Work request ::
From the line that contains "- -O3 и my_strcmp и my_crc32 и" to the last line of the data, every line is to be transcribed exactly; no other line is to be included.

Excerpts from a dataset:
BEGIN
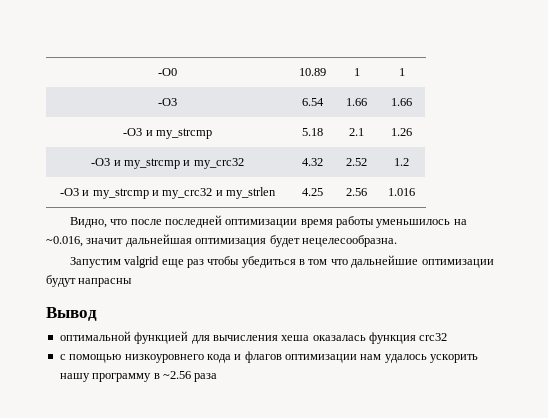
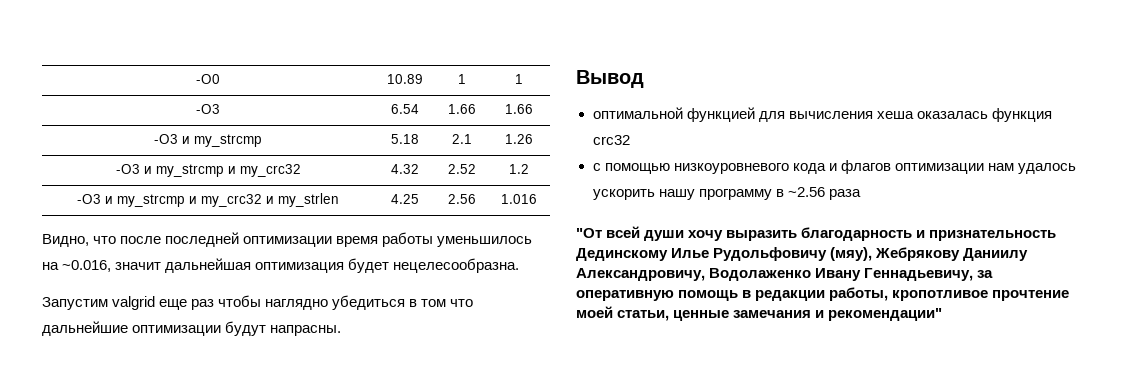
- Запустим valgrid еще раз чтобы убедиться в том что дальнейшие оптимизации будут напрасны
+ Запустим valgrid еще раз чтобы наглядно убедиться в том что дальнейшие оптимизации будут напрасны.
- с помощью низкоуровнего кода и флагов оптимизации нам удалось ускорить нашу программу в ~2.56 раза
+ с помощью низкоуровневого кода и флагов оптимизации нам удалось ускорить нашу программу в ~2.56 раза
+ "От всей души хочу выразить благодарность и признательность Дединскому Илье Рудольфовичу (мяу), Жебрякову Даниилу Александровичу, Водолаженко Ивану Геннадьевичу, за оперативную помощь в редакции работы, кропотливое прочтение моей статьи, ценные замечания и рекомендации"

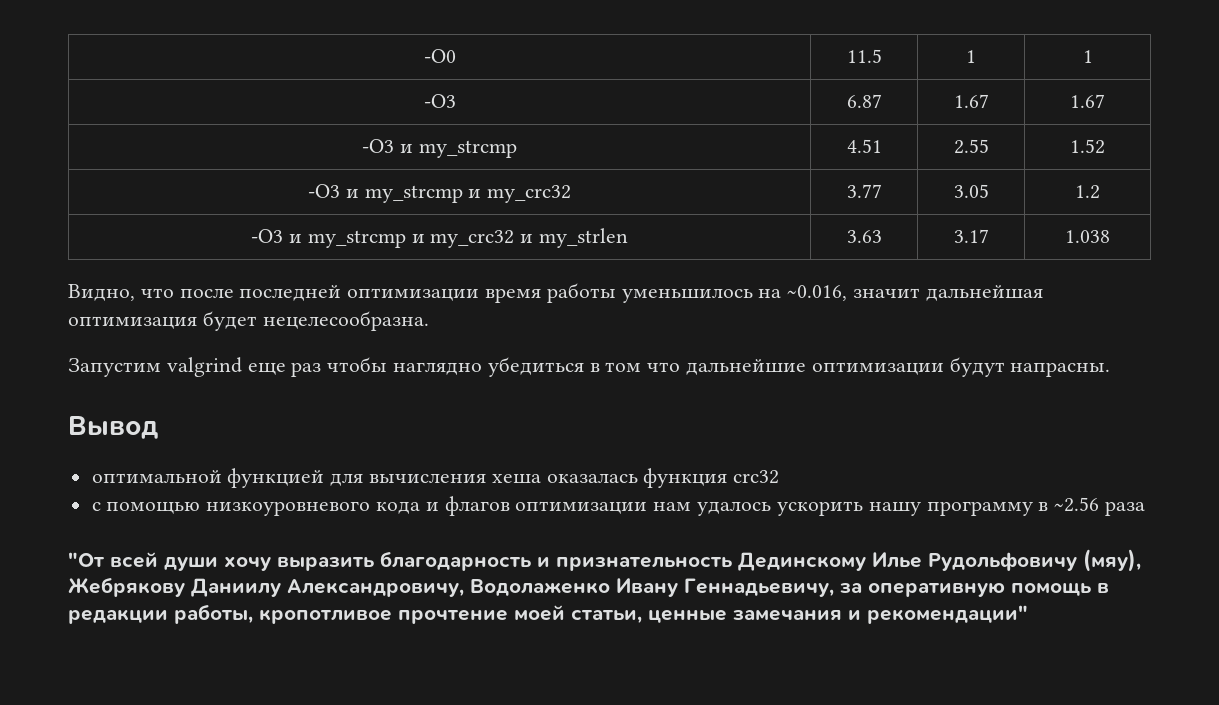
- -O0 | 10.89 | 1 | 1
+ -O0 | 11.5 | 1 | 1
- -O3 | 6.54 | 1.66 | 1.66
+ -O3 | 6.87 | 1.67 | 1.67
- -O3 и my_strcmp | 5.18 | 2.1 | 1.26
+ -O3 и my_strcmp | 4.51 | 2.55 | 1.52
- -O3 и my_strcmp и my_crc32 | 4.32 | 2.52 | 1.2
+ -O3 и my_strcmp и my_crc32 | 3.77 | 3.05 | 1.2
- -O3 и my_strcmp и my_crc32 и my_strlen | 4.25 | 2.56 | 1.016
+ -O3 и my_strcmp и my_crc32 и my_strlen | 3.63 | 3.17 | 1.038
- Запустим valgrid еще раз чтобы наглядно убедиться в том что дальнейшие оптимизации будут напрасны.
+ Запустим valgrind еще раз чтобы наглядно убедиться в том что дальнейшие оптимизации будут напрасны.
END
Written reply ::
- -O3 и my_strcmp и my_crc32 и my_strlen | 4.25 | 2.56 | 1.016
+ -O3 и my_strcmp и my_crc32 и my_strlen | 3.63 | 3.17 | 1.038
- Запустим valgrid еще раз чтобы наглядно убедиться в том что дальнейшие оптимизации будут напрасны.
+ Запустим valgrind еще раз чтобы наглядно убедиться в том что дальнейшие оптимизации будут напрасны.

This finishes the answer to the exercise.